The above data characteristics require us to revisit and rethink many traditional problems because existing techniques fall short. This dissertation revisits two classical problems: (1) segmenting (or clustering) heterogeneous data sources, and (2) learning mixture models. It provides novel, principled, and scalable solutions to deal with the challenges described above.
The first part considers the problem of segmenting customers based on their preferences when the preference signals (e.g., clicks, ratings, etc.) come from a multitude of "big" and "complicated" data sources. We propose a model-based embedding technique which takes the customer preference signals and a probabilistic model class generating the signals as inputs, and outputs an embedding---a low-dimensional representation in Euclidean space---for each customer. We then cluster the embeddings to obtain the segments. We derive precise necessary and sufficient conditions that guarantee asymptotic recovery of the true segments. Using two case studies, including a real-world implementation on eBay data, we show that our method outperforms standard latent class, empirical bayesian and demographic-based techniques.

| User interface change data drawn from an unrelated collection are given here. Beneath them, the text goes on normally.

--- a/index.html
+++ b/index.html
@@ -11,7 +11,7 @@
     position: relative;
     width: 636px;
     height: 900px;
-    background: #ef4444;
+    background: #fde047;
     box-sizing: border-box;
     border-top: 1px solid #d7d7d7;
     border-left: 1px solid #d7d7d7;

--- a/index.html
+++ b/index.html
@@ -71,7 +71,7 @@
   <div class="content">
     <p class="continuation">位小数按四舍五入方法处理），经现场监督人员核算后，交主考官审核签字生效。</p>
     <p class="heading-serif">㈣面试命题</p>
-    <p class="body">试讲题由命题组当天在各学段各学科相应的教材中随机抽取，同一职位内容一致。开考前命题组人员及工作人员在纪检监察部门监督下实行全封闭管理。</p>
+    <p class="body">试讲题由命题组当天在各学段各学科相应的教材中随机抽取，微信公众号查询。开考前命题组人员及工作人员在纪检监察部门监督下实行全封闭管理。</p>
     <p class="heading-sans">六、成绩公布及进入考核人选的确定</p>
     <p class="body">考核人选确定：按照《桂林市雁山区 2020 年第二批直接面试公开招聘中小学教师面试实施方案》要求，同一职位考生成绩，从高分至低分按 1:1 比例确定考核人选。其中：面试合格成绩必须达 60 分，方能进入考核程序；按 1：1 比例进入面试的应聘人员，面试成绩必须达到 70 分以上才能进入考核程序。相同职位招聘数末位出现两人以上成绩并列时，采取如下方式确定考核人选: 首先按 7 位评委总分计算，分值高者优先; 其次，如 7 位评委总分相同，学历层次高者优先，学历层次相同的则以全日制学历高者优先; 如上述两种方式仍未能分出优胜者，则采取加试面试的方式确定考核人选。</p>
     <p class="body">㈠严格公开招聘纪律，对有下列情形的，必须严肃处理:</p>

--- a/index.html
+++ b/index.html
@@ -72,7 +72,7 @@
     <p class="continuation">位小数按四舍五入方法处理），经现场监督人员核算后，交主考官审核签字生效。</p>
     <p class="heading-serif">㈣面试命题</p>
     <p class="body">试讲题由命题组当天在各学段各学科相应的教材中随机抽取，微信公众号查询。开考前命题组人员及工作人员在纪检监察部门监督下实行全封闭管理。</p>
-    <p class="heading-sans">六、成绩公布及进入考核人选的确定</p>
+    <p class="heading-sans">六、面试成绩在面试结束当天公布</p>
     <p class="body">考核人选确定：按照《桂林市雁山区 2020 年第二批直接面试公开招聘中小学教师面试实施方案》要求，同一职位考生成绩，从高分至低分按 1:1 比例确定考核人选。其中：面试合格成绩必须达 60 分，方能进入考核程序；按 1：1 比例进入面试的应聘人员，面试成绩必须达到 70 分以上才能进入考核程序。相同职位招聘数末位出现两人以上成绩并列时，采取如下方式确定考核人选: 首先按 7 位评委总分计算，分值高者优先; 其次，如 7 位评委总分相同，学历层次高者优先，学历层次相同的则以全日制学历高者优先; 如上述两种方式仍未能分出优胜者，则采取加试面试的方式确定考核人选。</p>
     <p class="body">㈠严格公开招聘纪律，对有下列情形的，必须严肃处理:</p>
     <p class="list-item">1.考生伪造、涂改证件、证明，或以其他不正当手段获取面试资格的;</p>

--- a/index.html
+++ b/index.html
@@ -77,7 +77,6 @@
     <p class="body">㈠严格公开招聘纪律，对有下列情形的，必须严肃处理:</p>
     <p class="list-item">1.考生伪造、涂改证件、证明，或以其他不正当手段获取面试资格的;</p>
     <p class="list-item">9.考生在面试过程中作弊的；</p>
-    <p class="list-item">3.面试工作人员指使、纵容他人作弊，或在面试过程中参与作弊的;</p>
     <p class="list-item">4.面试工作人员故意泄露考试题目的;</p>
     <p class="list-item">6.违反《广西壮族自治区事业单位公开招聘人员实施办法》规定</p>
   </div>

We also apply similar ideas to propose algorithms for clustering workers based on their "quality" or "reputation" in crowdsourced labeling tasks, where the (noisy) collected labels are aggregated for inferring the (unknown) true labels. Theoretically, we show that our algorithms successfully identify unreliable workers, workers adopting deterministic strategies, and worst-case sophisticated adversaries who can adopt arbitrary labeling strategies to degrade the accuracy of the inferred task labels. Empirically, we show that filtering out low quality workers identified by our algorithms can significantly improve the accuracy of several state-of-the-art label aggregation algorithms in real-world crowdsourcing datasets.
The second part considers the problem of learning mixture models and proposes a new methodology for nonparametric estimation of the mixing distribution. Our main contributions are two-fold: (a) formulating the likelihood-based estimation problem as a constrained convex program and (b) applying the conditional gradient (aka Frank-Wolfe) algorithm to solve this convex program. We show that our method iteratively generates the support of the mixing distribution, so that the algorithm may be terminated at the desired number of mixture components. For mixtures of logit models, we establish that our method has a sublinear rate of convergence to the optimal solution of the convex program. We also characterize the structure of the estimated mixing distribution and show that it bears close resemblance to the notion of consideration sets in existing literature. We test our approach using two case studies on real data, and show that it significantly outperforms the standard expectation-maximization (EM) benchmark on in-sample fit, predictive, and decision accuracy, while being an order of magnitude faster.